Zhang Kun, Zeng Yu, Li Jiawei, Huang Yingchun, Zhang Nan, Gong Yue, Xiao Kaihu, Chen Jian, Chen Tiantian, Qiu Haomin, Lei Sisi, Yan Fei, Lang Chunhui, Duan Xudong, Dong Xianwen
Chongqing University Three Gorges Hospital, Chongqing Municipality Clinical Research Center for Geriatric Diseases, Chongqing, China.
School of Medicine, Chongqing University, Chongqing, China.
Front Pharmacol. 2024 Oct 10;15:1445528. doi: 10.3389/fphar.2024.1445528. eCollection 2024.
Atherosclerosis (AS) is considered the underlying cause of many diseases, particularly cardiovascular and cerebrovascular diseases. Inulin, a type of fructan, has shown potential in improving atherosclerosis, although there are conflicting findings. It is hypothesized that the polymerization degree of inulin may largely influence its therapeutic effectiveness. Therefore, this study aimed to investigate the effects and mechanisms of short-chain and long-chain inulin in AS.
ApoE mice fed a high fat diet (HFD) were used to establish an atherosclerosis model. These mice received daily oral administration of either short-chain or long-chain inulin for 12 weeks. Plasma lipid metabolism-related indices were measured using biochemical analysis, and plasma immunological indices were analyzed via ELISA. The aorta, aortic root regions, liver tissue, adipose tissue, and colon tissue were examined through various staining techniques, including ORO staining, hematoxylin and eosin staining, Alcian blue staining, and immunofluorescent or immunohistochemical assays. Microbiome analysis was conducted in the cecal content.
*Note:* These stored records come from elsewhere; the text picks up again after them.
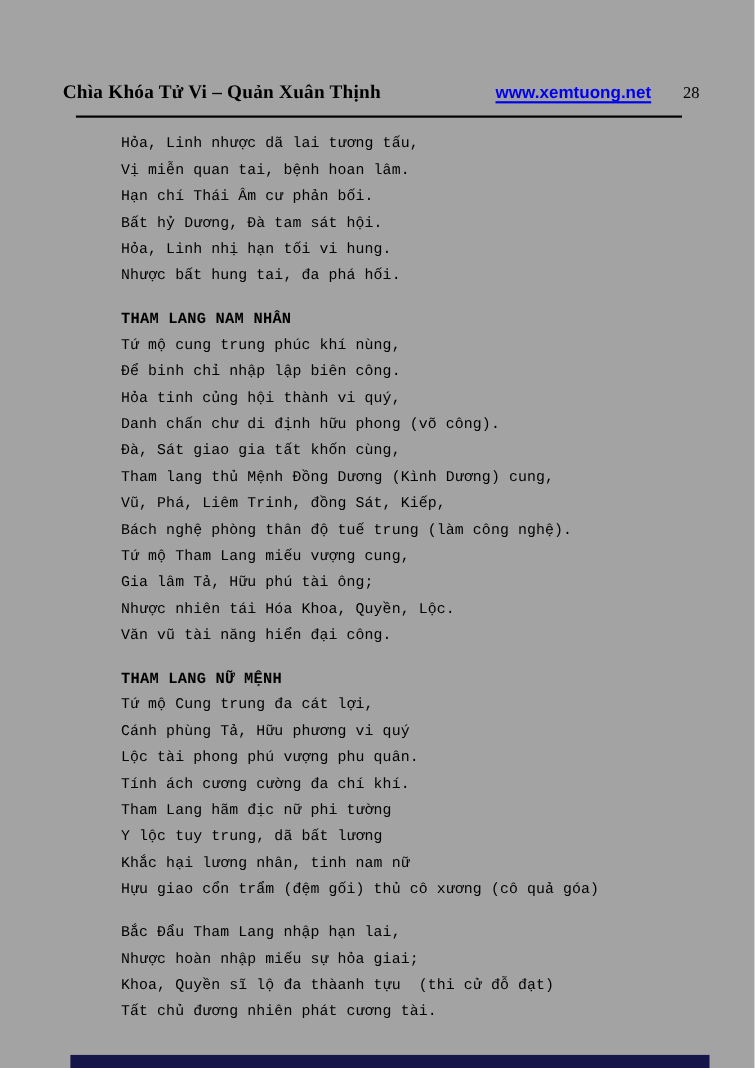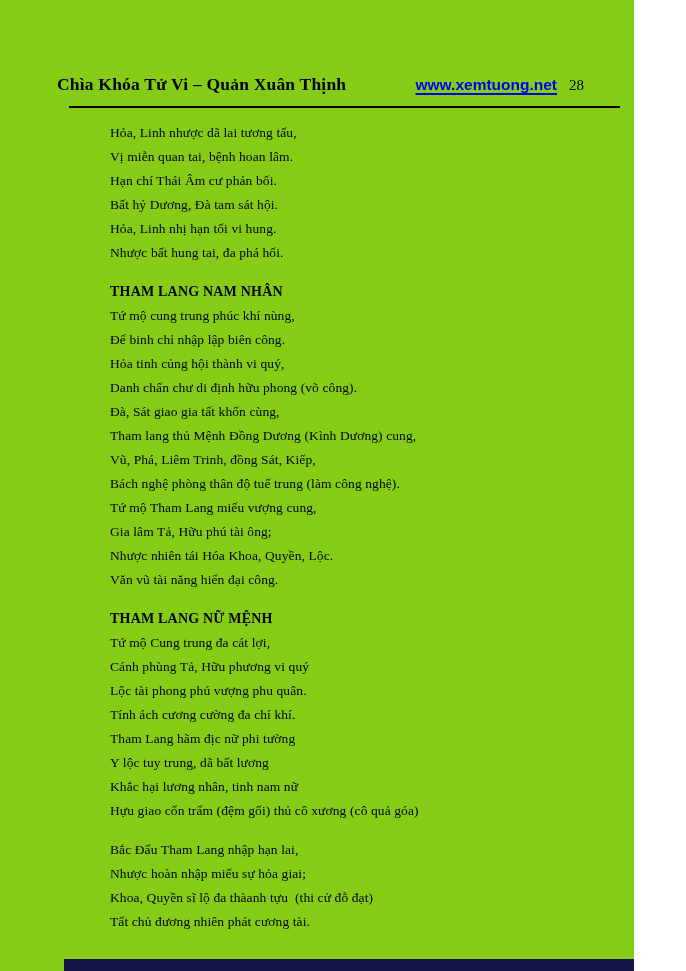--- a/index.html
+++ b/index.html
@@ -9,9 +9,9 @@
   }
   .page {
     position: relative;
-    width: 634px;
+    width: 686px;
     height: 971px;
-    background: #84cc16;
+    background: #a3a3a3;
     overflow: hidden;
     font-family: "Liberation Serif", serif;
     color: #000000;

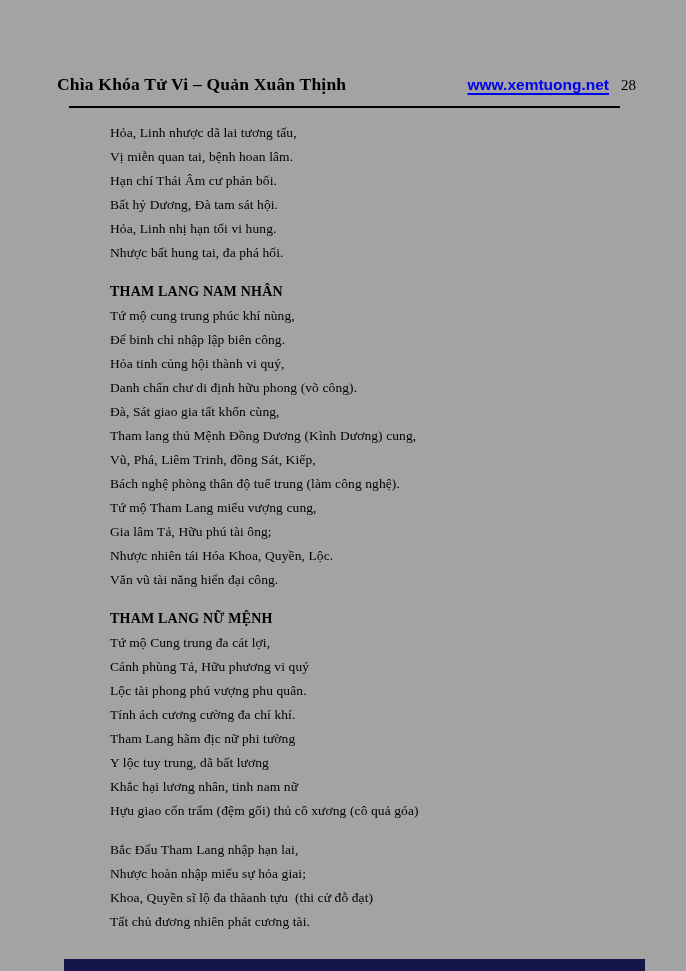--- a/index.html
+++ b/index.html
@@ -32,7 +32,7 @@
   .header-right {
     display: flex;
     align-items: baseline;
-    gap: 12px;
+    gap: 29px;
   }
   .site-link {
     font-family: "Liberation Sans", sans-serif;

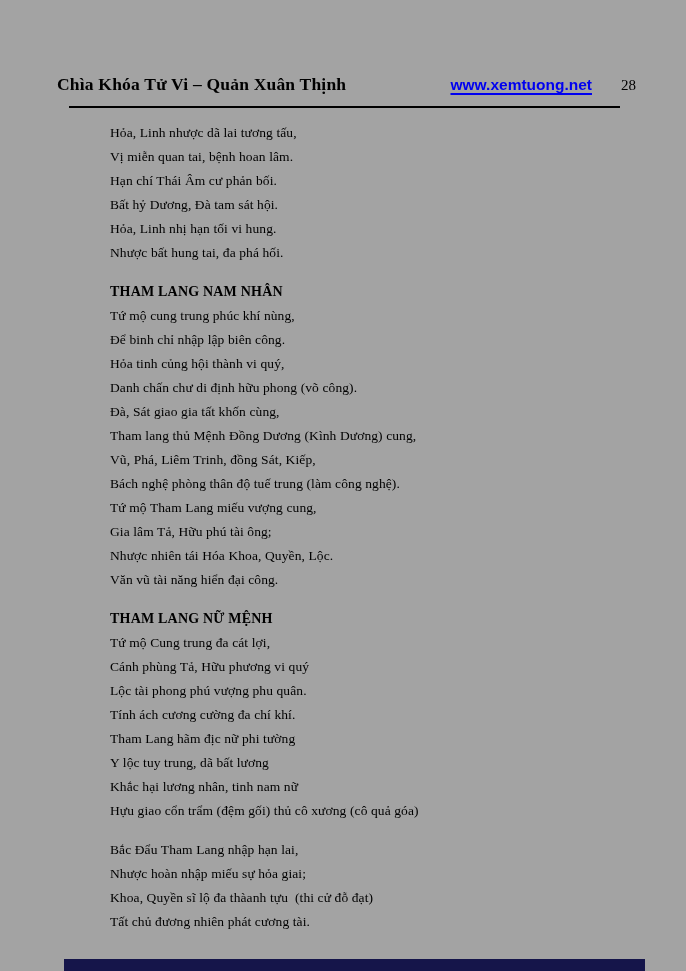--- a/index.html
+++ b/index.html
@@ -55,6 +55,7 @@
   }
   main.content {
     margin: 13px 40px 12px 110px;
+    font-family: Liberation Mono, monospace;
   }
   .poem-section {
     margin: 0 0 14px 0;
The results indicated that both short-chain and long-chain inulin substantially reduced the formation of atherosclerotic plaques. Inulin also improved plasma lipid concentrations and hepatic lipid metabolism, and partially alleviated both localized (atherosclerotic lesions) and systemic inflammation. Short-chain inulin was more effective than long-chain inulin in reducing atherosclerotic plaques formation, enhancing lipid metabolism and reducing inflammation. Additionally, both types of inulin showed similar effectiveness in enhancing intestinal epithelial barrier integrity, gut microbiota composition and functionality.
These findings suggest that inulin has a protective role against atherosclerosis by enhancing lipid metabolism, reducing inflammation, and improving intestinal barrier and gut microbiota. As a dietary intervention, short-chain inulin is more effective than long-chain inulin, offering clinical implications for using inulin as a therapeutic agent for atherosclerosis.
动脉粥样硬化(AS)被认为是许多疾病的根本原因,尤其是心血管和脑血管疾病。菊粉作为一种果聚糖,尽管存在相互矛盾的研究结果,但已显示出改善动脉粥样硬化的潜力。据推测,菊粉的聚合度可能在很大程度上影响其治疗效果。因此,本研究旨在探讨短链和长链菊粉对AS的影响及其机制。
采用喂食高脂饮食(HFD)的载脂蛋白E基因敲除小鼠建立动脉粥样硬化模型。这些小鼠每天口服短链或长链菊粉,持续12周。使用生化分析测量血浆脂质代谢相关指标,并通过酶联免疫吸附测定(ELISA)分析血浆免疫指标。通过多种染色技术检查主动脉、主动脉根部区域、肝脏组织、脂肪组织和结肠组织,包括油红O染色、苏木精-伊红染色、阿尔辛蓝染色以及免疫荧光或免疫组织化学检测。对盲肠内容物进行微生物组分析。
结果表明,短链和长链菊粉均能显著减少动脉粥样硬化斑块的形成。菊粉还改善了血浆脂质浓度和肝脏脂质代谢,并部分减轻了局部(动脉粥样硬化病变)和全身炎症。在减少动脉粥样硬化斑块形成、增强脂质代谢和减轻炎症方面,短链菊粉比长链菊粉更有效。此外,两种类型的菊粉在增强肠道上皮屏障完整性、肠道微生物群组成和功能方面显示出相似的效果。
这些发现表明,菊粉通过增强脂质代谢、减轻炎症以及改善肠道屏障和肠道微生物群对动脉粥样硬化具有保护作用。作为一种饮食干预措施,短链菊粉比长链菊粉更有效,这为将菊粉用作动脉粥样硬化的治疗药物提供了临床启示。